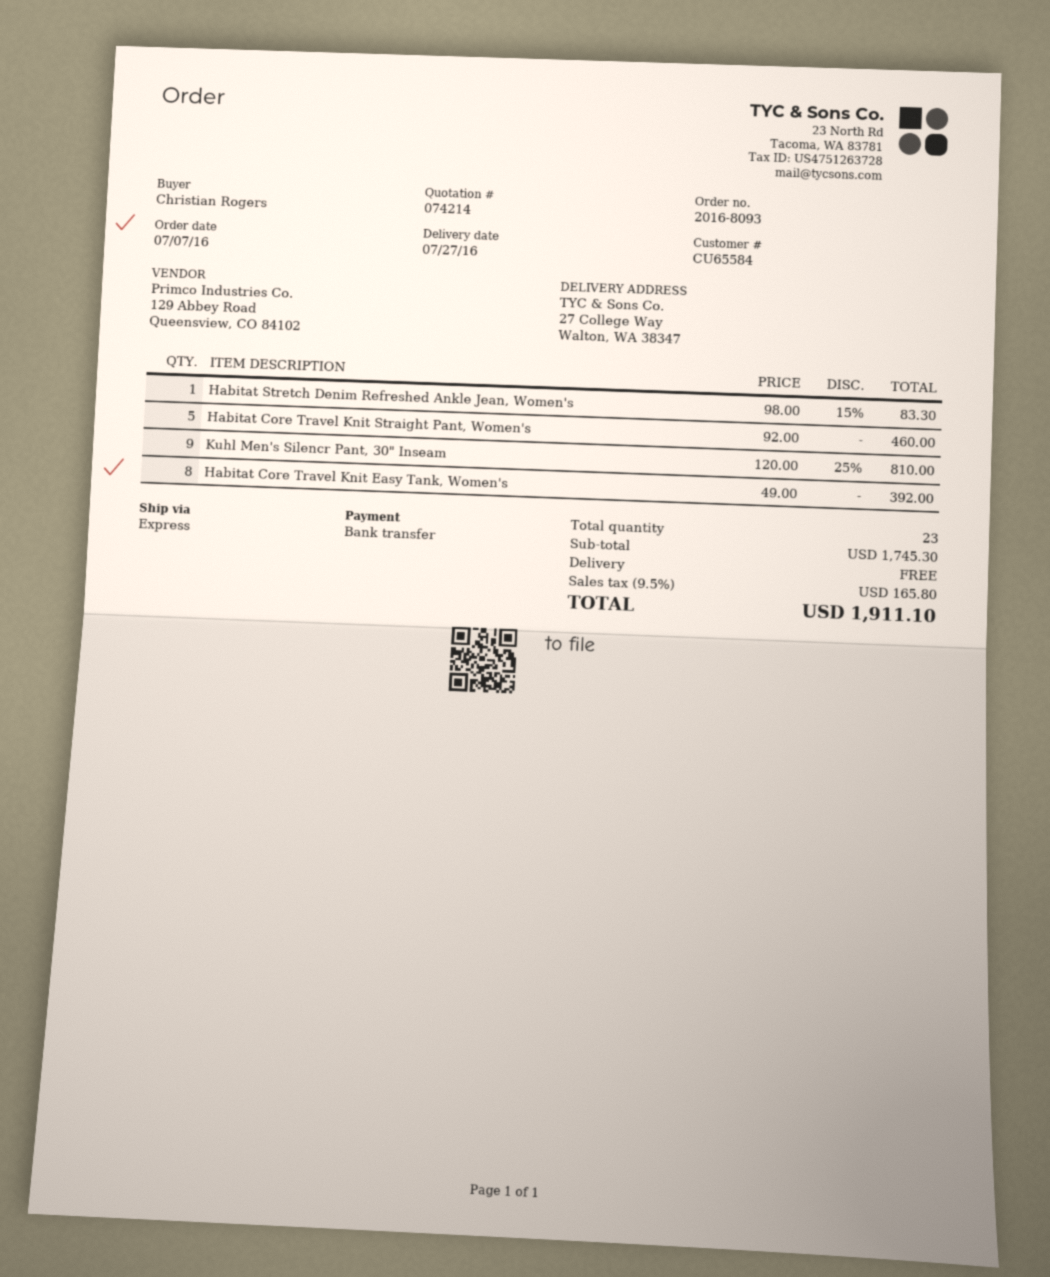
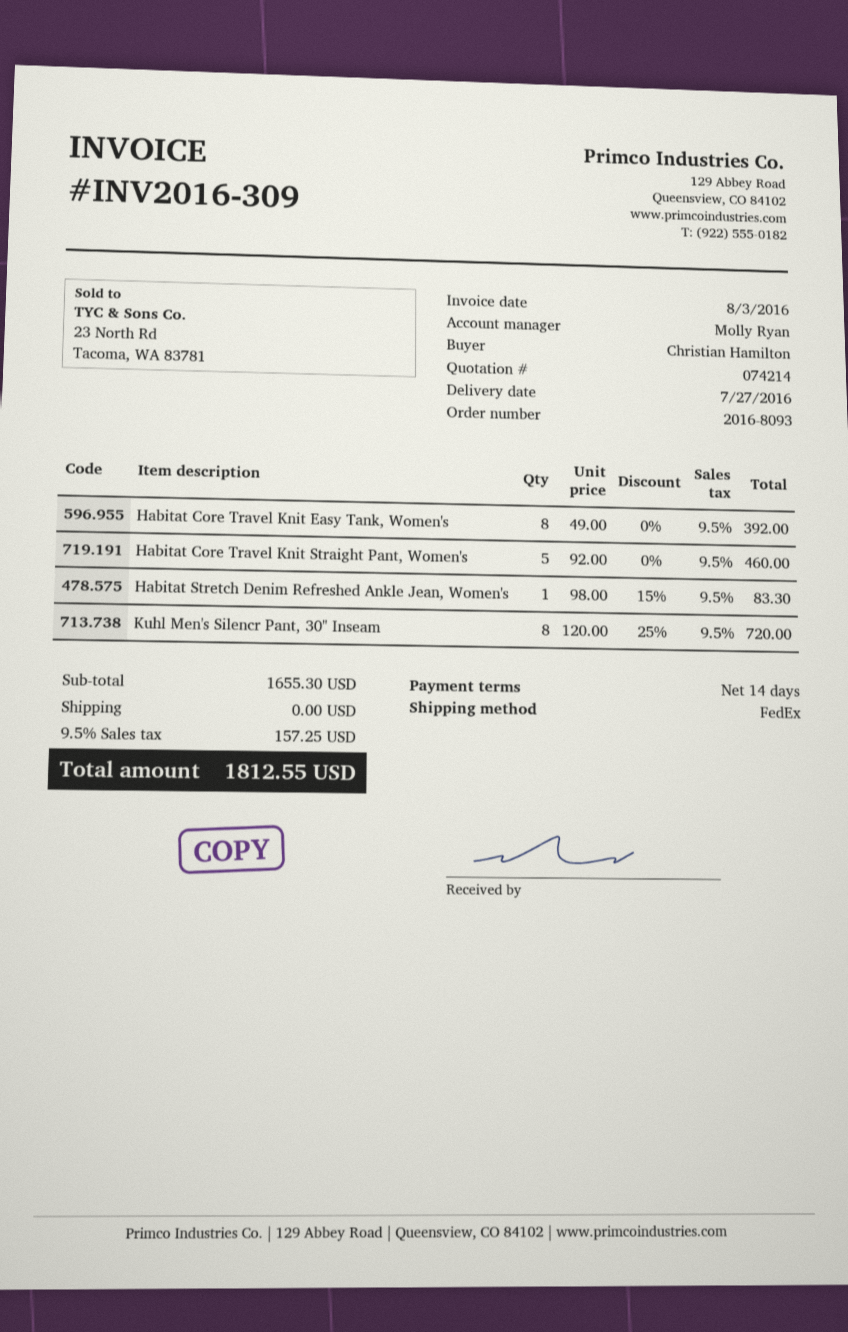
ordered by: Christian Rogers -> Christian Hamilton
shipping method: express -> FedEx
Kuhl Men's Silencr Pant, 30" Inseam: 9 x 120.00 - 25% = 810.00 -> 8 x 120.00 - 25% = 720.00
subtotal: 1745.30 -> 1655.30
tax: 9.5% = 165.80 -> 9.5% = 157.25
total: 1911.10 -> 1812.55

> [Exercise requirements]: Without copying any picture, write out the entries exactly.

> [Written answer]:
ordered by: Christian Rogers -> Christian Hamilton
shipping method: express -> FedEx
Kuhl Men's Silencr Pant, 30" Inseam: 9 x 120.00 - 25% = 810.00 -> 8 x 120.00 - 25% = 720.00
subtotal: 1745.30 -> 1655.30
tax: 9.5% = 165.80 -> 9.5% = 157.25
total: 1911.10 -> 1812.55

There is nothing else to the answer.